The required output is the exact run of lines in the listing below from the line holding "[493,363,575,373] [506,386,783,397] [506,405,876,418]" through the line holding "[149,1140,239,1159] Actions ->", with no pictures.
· · · ·
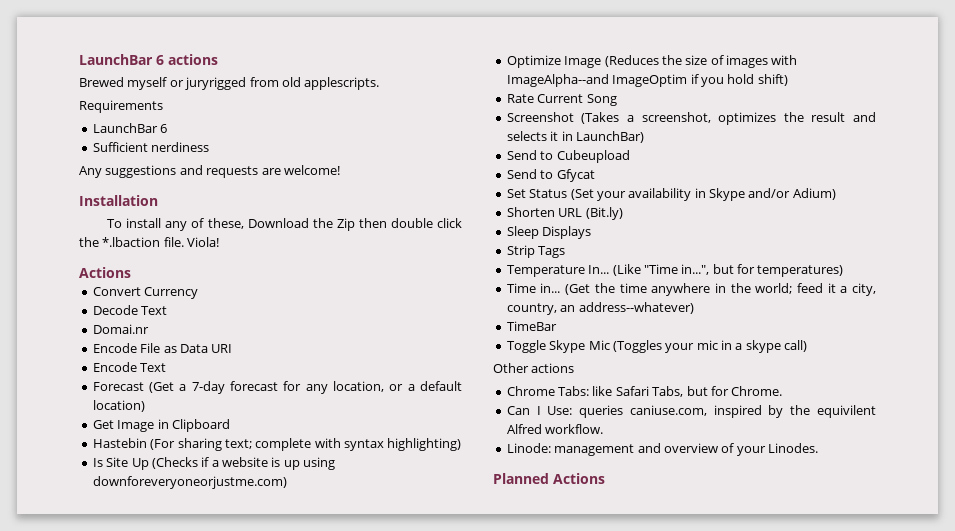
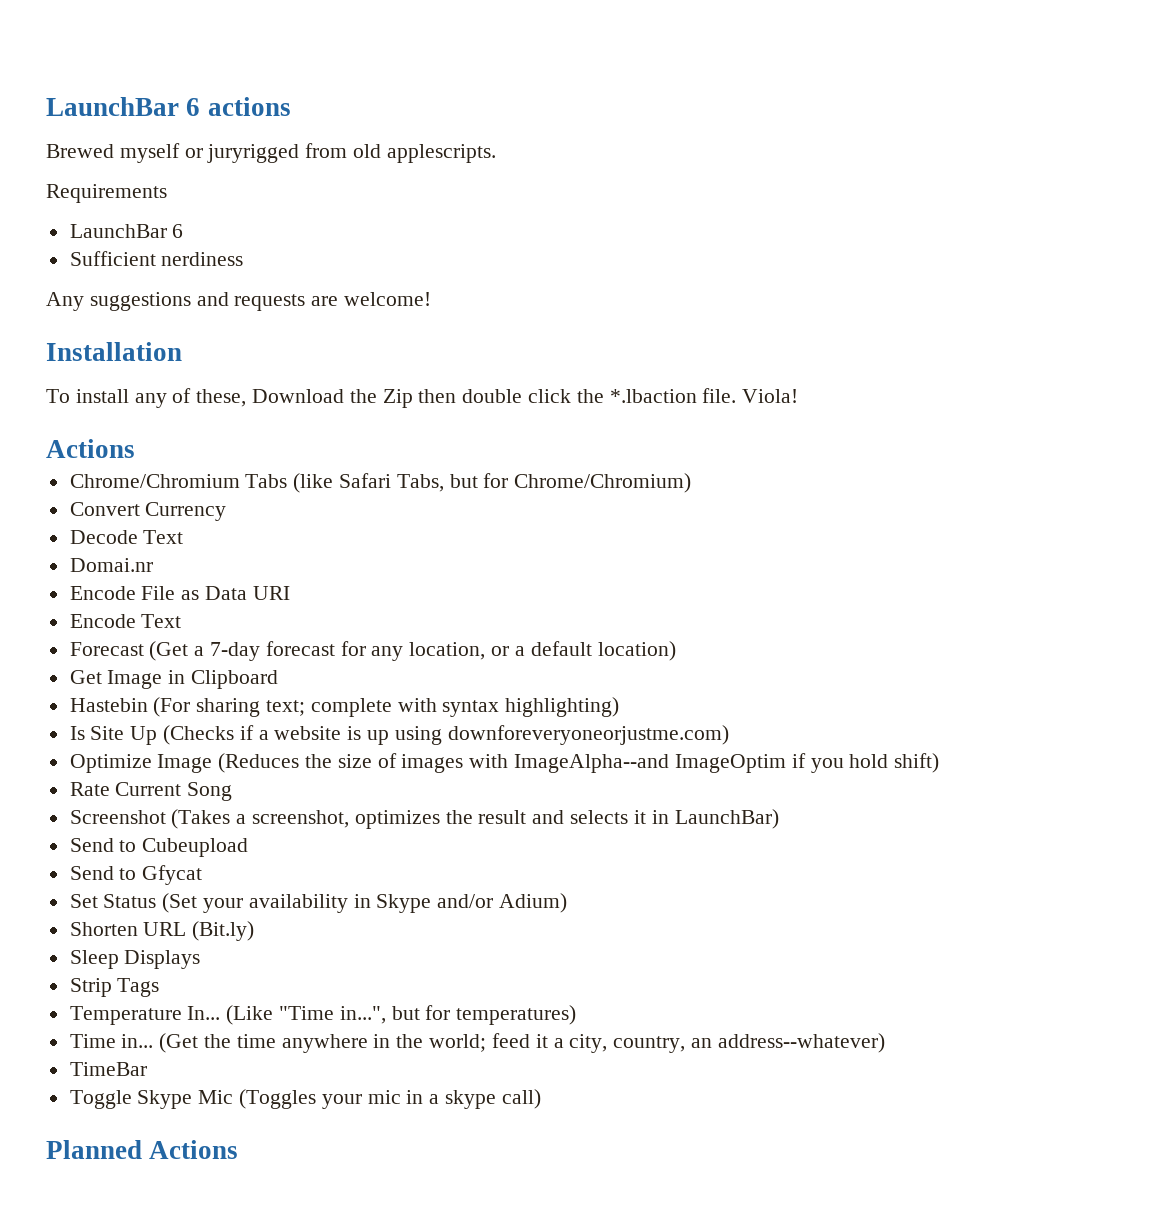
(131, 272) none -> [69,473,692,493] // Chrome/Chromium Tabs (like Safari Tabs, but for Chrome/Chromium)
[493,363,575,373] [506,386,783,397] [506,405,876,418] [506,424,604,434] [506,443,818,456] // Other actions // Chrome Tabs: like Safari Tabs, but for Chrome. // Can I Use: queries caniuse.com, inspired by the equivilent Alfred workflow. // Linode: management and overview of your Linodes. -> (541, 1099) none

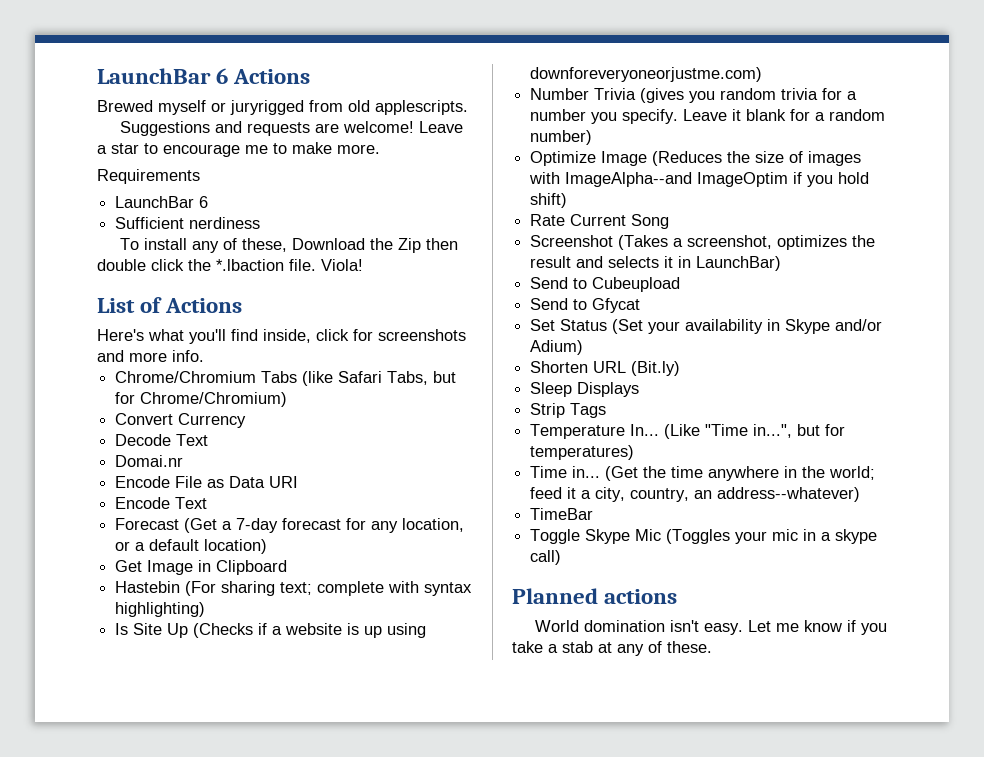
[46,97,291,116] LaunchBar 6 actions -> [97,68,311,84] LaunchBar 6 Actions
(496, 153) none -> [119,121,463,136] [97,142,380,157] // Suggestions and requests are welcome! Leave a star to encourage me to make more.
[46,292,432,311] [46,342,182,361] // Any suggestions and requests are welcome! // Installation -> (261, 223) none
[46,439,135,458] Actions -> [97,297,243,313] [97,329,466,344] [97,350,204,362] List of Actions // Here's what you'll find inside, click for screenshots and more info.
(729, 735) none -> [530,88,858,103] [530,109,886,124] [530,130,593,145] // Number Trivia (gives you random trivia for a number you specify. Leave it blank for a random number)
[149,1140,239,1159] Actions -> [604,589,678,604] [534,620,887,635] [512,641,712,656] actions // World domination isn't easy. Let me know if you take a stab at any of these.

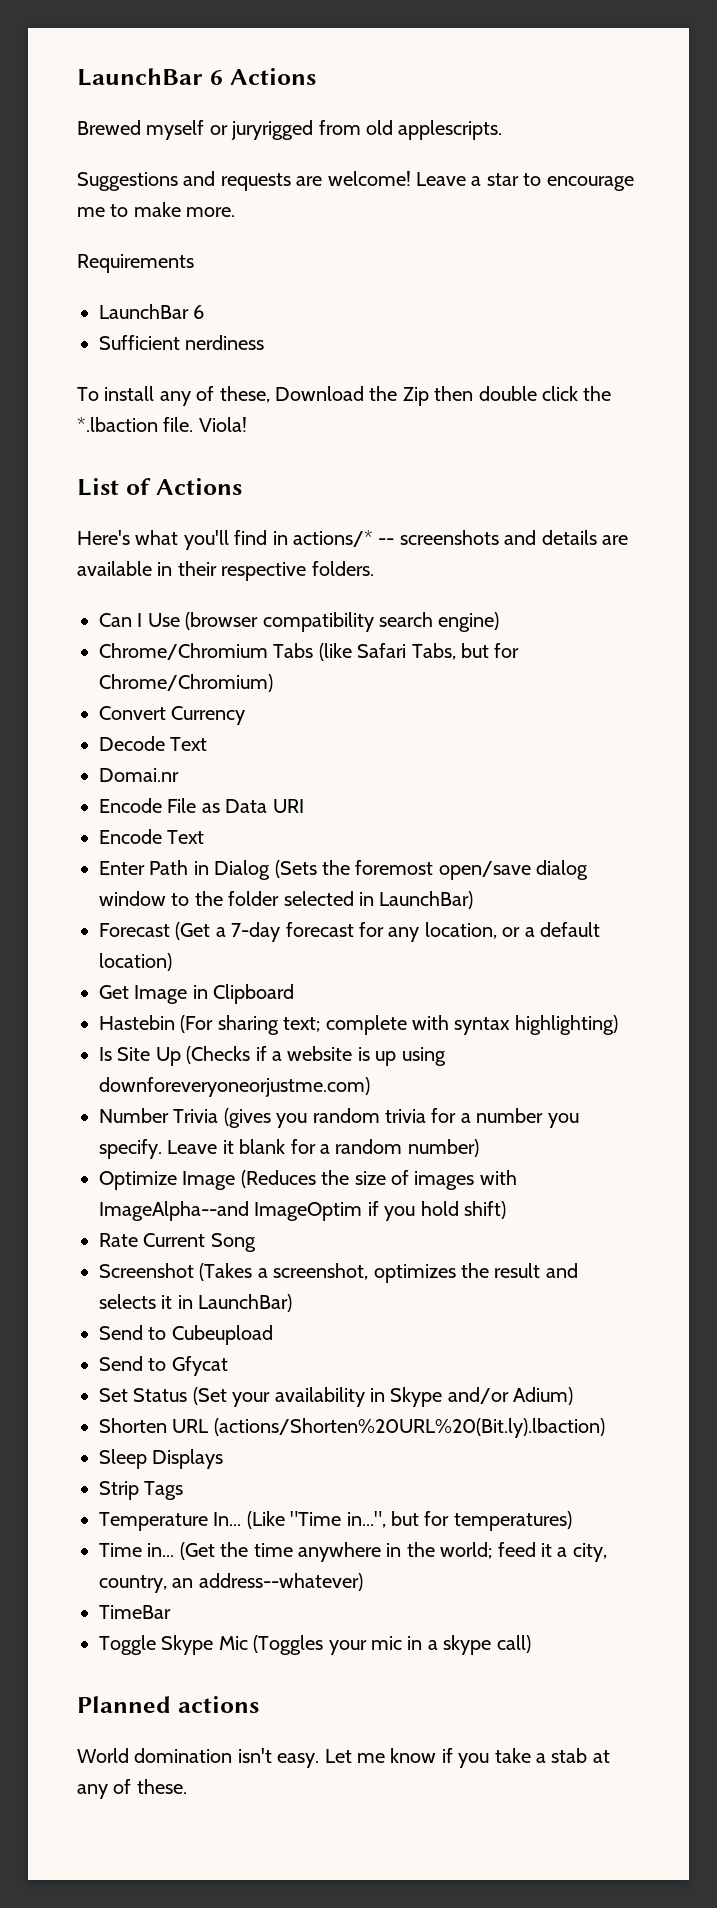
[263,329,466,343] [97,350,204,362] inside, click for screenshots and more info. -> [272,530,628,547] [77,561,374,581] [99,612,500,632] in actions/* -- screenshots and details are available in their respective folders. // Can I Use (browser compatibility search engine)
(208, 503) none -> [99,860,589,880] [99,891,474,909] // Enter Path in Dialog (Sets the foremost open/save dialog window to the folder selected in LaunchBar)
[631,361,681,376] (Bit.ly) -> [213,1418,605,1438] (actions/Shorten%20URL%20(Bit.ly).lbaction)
· · · ·
**WRITTEN REPLY**:
[493,363,575,373] [506,386,783,397] [506,405,876,418] [506,424,604,434] [506,443,818,456] // Other actions // Chrome Tabs: like Safari Tabs, but for Chrome. // Can I Use: queries caniuse.com, inspired by the equivilent Alfred workflow. // Linode: management and overview of your Linodes. -> (541, 1099) none

[46,97,291,116] LaunchBar 6 actions -> [97,68,311,84] LaunchBar 6 Actions
(496, 153) none -> [119,121,463,136] [97,142,380,157] // Suggestions and requests are welcome! Leave a star to encourage me to make more.
[46,292,432,311] [46,342,182,361] // Any suggestions and requests are welcome! // Installation -> (261, 223) none
[46,439,135,458] Actions -> [97,297,243,313] [97,329,466,344] [97,350,204,362] List of Actions // Here's what you'll find inside, click for screenshots and more info.
(729, 735) none -> [530,88,858,103] [530,109,886,124] [530,130,593,145] // Number Trivia (gives you random trivia for a number you specify. Leave it blank for a random number)
[149,1140,239,1159] Actions -> [604,589,678,604] [534,620,887,635] [512,641,712,656] actions // World domination isn't easy. Let me know if you take a stab at any of these.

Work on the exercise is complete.